EXERCISE OBJECTIVE:
Find the lines below that contain the string "height". Copy each one.

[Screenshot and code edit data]
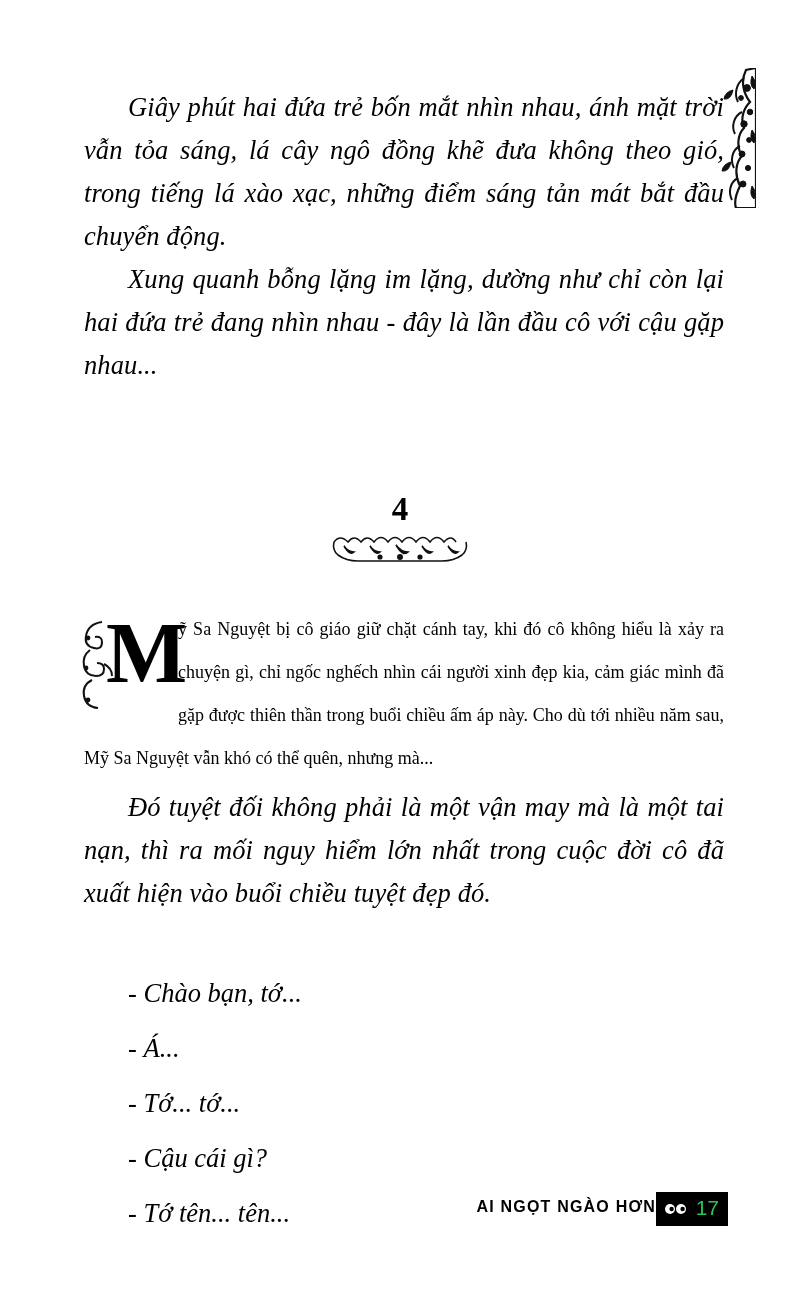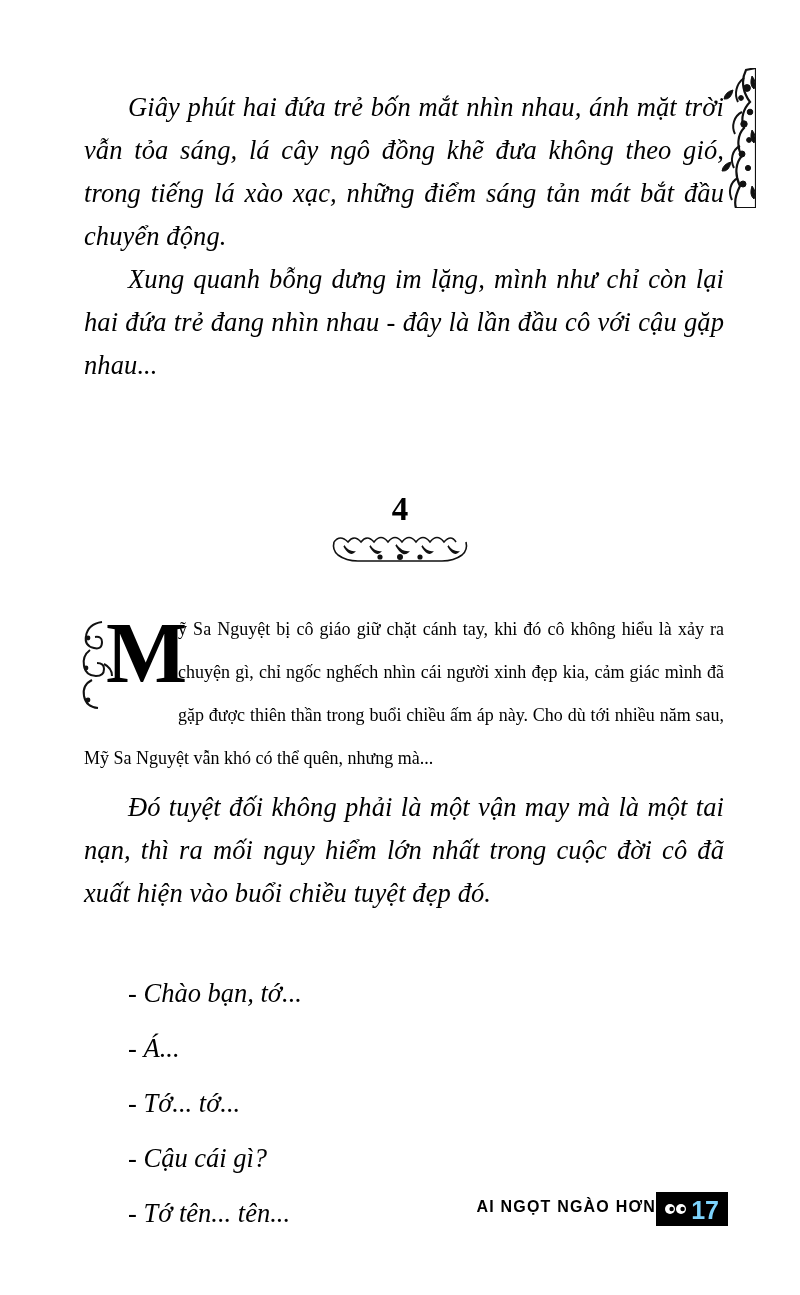--- a/index.html
+++ b/index.html
@@ -161,23 +161,23 @@
     width: 72px;
     height: 34px;
     background: #000;
     color: #fff;
   }
   .page-num-box .pnum {
     position: absolute;
     right: 9px;
     top: 4px;
     font-family: "Liberation Sans", sans-serif;
-    font-weight: bold;
-    font-size: 25px;
-    color: #7dd3fc;
+    font-weight: normal;
+    font-size: 21px;
+    color: #22c55e;
   }
   .page-num-box .dots {
     position: absolute;
     left: 8px;
     top: 9px;
     color: #fff;
   }
 </style>
 </head>
 <body>
@@ -204,21 +204,21 @@
         <path d="M52 62 q5 6 2 13 q-5 -4 -2 -13z"></path>
         <path d="M52 118 q5 6 2 13 q-5 -4 -2 -13z"></path>
         <path d="M33 22 q-8 2 -9 9 q7 1 9 -9z"></path>
         <path d="M31 94 q-8 2 -9 9 q7 1 9 -9z"></path>
       </g>
     </svg>
   </div>
 
   <div class="body-text">
     <p class="para">Giây phút hai đứa trẻ bốn mắt nhìn nhau, ánh mặt trời vẫn tỏa sáng, lá cây ngô đồng khẽ đưa không theo gió, trong tiếng lá xào xạc, những điểm sáng tản mát bắt đầu chuyển động.</p>
-    <p class="para">Xung quanh bỗng dưng im lặng, mình như chỉ còn lại hai đứa trẻ đang nhìn nhau - đây là lần đầu cô với cậu gặp nhau...</p>
+    <p class="para">Xung quanh bỗng lặng im lặng, dường như chỉ còn lại hai đứa trẻ đang nhìn nhau - đây là lần đầu cô với cậu gặp nhau...</p>
   </div>
 
   <div class="chapter-block">
     <div class="chapter-number">4</div>
     <div class="chapter-rule">
       <svg viewBox="0 0 140 34" width="140" height="34" xmlns="http://www.w3.org/2000/svg">
         <g fill="#111" stroke="#111" stroke-width="1.6">
           <path d="M4 10 q6 -8 14 0 q6 -8 13 0 q6 -8 13 0 q7 -9 14 0 q7 -9 14 0 q7 -9 14 0 q7 -9 14 0 q7 -9 14 0 q7 -8 12 0" fill="none"></path>
           <path d="M4 10 q-2 8 4 13 q8 6 20 6 l84 0 q12 0 20 -6 q6 -5 4 -13" fill="none"></path>
           <path d="M14 14 q4 6 10 6 q-4 4 -10 -6z"></path>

YOUR RESPONSE:
     height: 34px;
       <svg viewBox="0 0 140 34" width="140" height="34" xmlns="http://www.w3.org/2000/svg">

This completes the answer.